Task to complete:
Return only the lines of the listing below that run from the line with "subtotal: 5098.30 -> 5363.64" through the line with "total: 5463.64 -> 5175.68", both ends included, exactly as written.

Records provided:
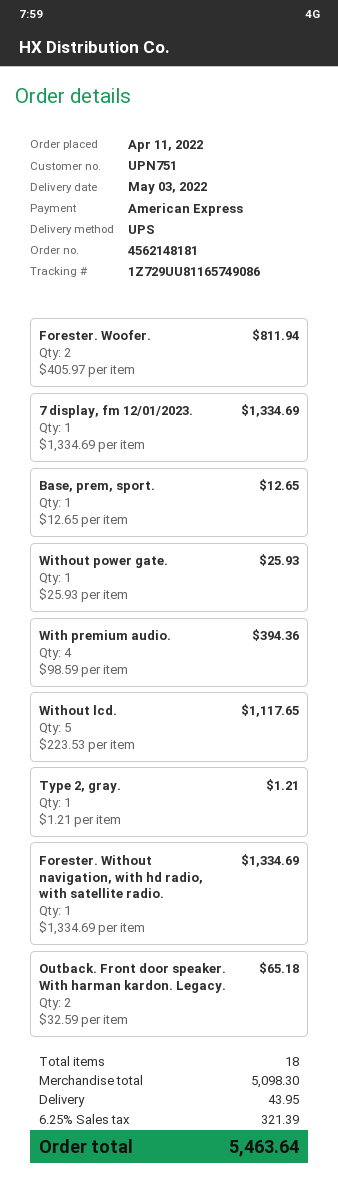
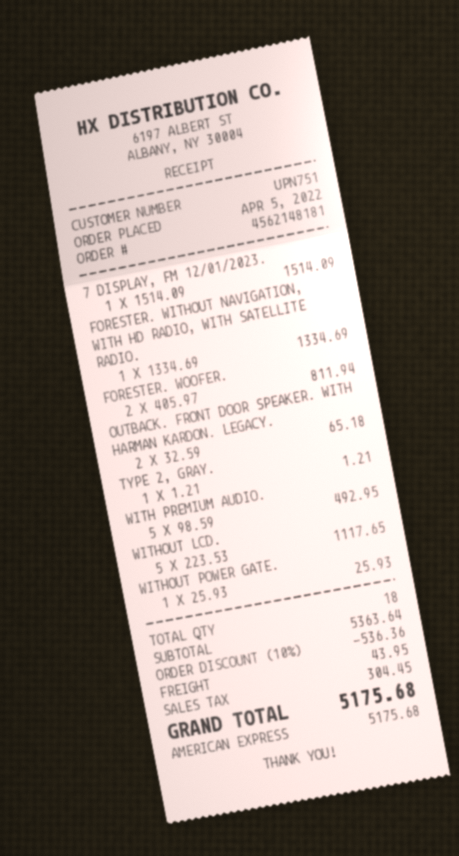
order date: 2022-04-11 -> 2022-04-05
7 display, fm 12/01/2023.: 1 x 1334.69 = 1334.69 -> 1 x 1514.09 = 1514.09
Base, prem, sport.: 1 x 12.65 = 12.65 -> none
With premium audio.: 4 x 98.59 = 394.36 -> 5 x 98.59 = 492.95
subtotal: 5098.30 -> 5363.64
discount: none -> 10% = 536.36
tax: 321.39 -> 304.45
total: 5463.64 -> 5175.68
---
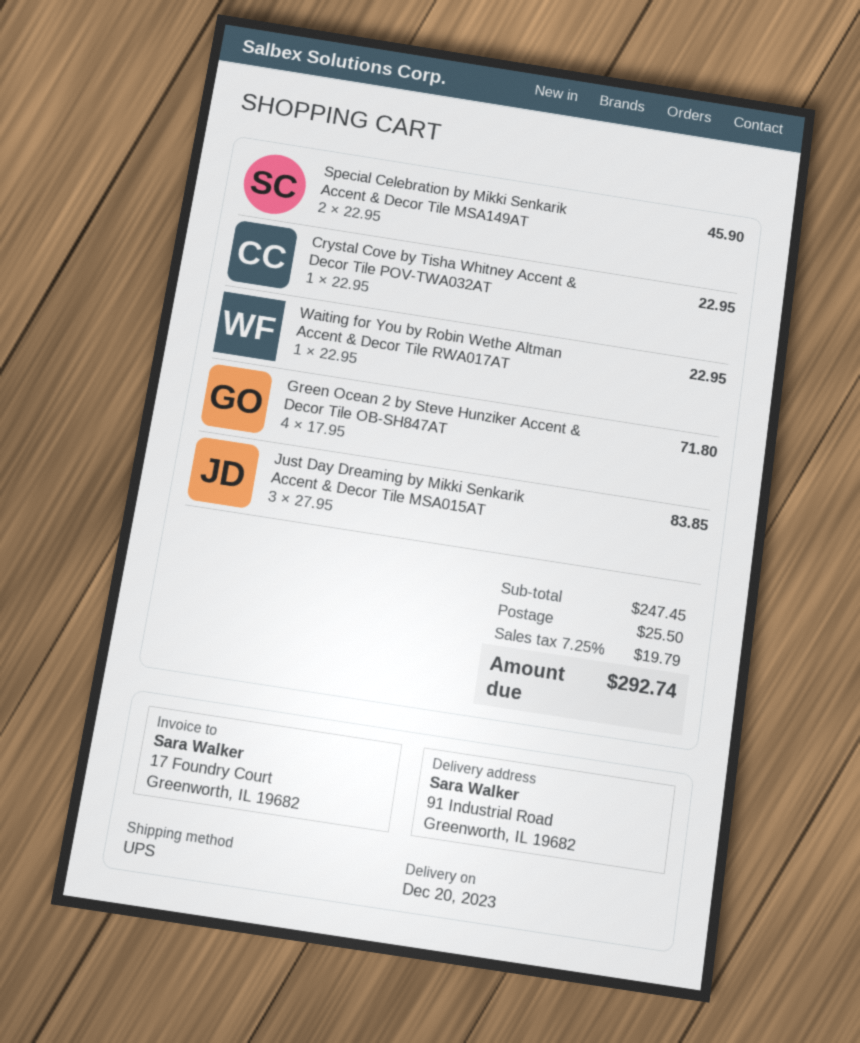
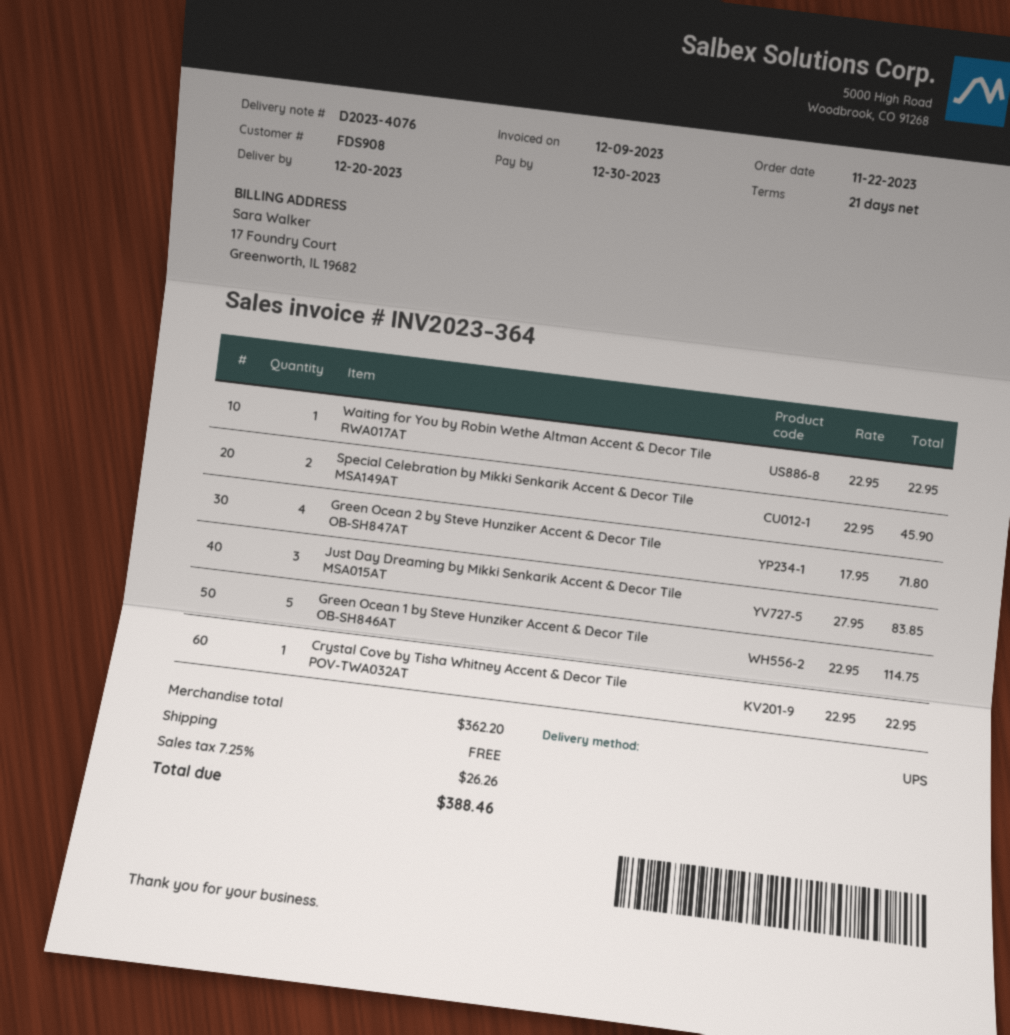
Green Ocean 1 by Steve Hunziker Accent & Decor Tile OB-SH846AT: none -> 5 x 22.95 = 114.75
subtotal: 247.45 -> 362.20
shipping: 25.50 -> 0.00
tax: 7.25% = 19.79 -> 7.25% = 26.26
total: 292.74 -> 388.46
==
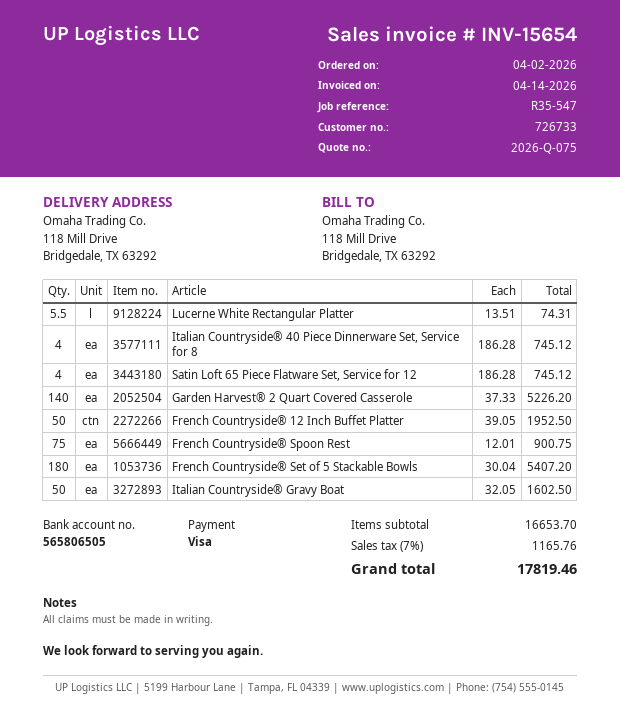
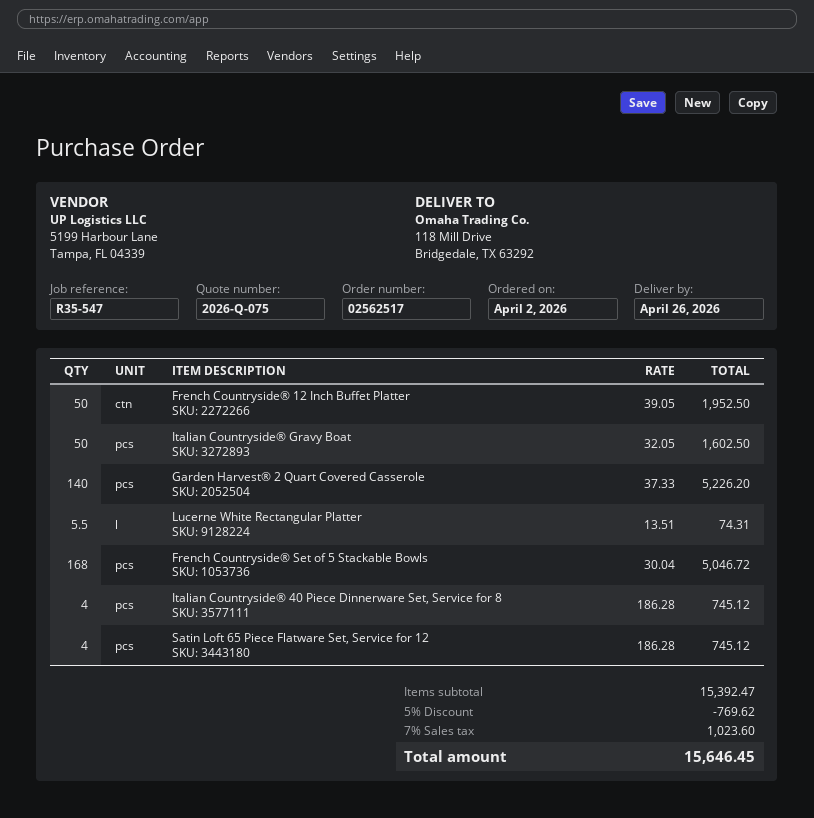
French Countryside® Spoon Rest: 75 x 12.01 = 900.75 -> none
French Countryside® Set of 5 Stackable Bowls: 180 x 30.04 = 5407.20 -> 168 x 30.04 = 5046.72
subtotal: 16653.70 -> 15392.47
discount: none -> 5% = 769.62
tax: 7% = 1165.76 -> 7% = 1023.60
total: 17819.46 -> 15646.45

Solution for this exercise:
subtotal: 5098.30 -> 5363.64
discount: none -> 10% = 536.36
tax: 321.39 -> 304.45
total: 5463.64 -> 5175.68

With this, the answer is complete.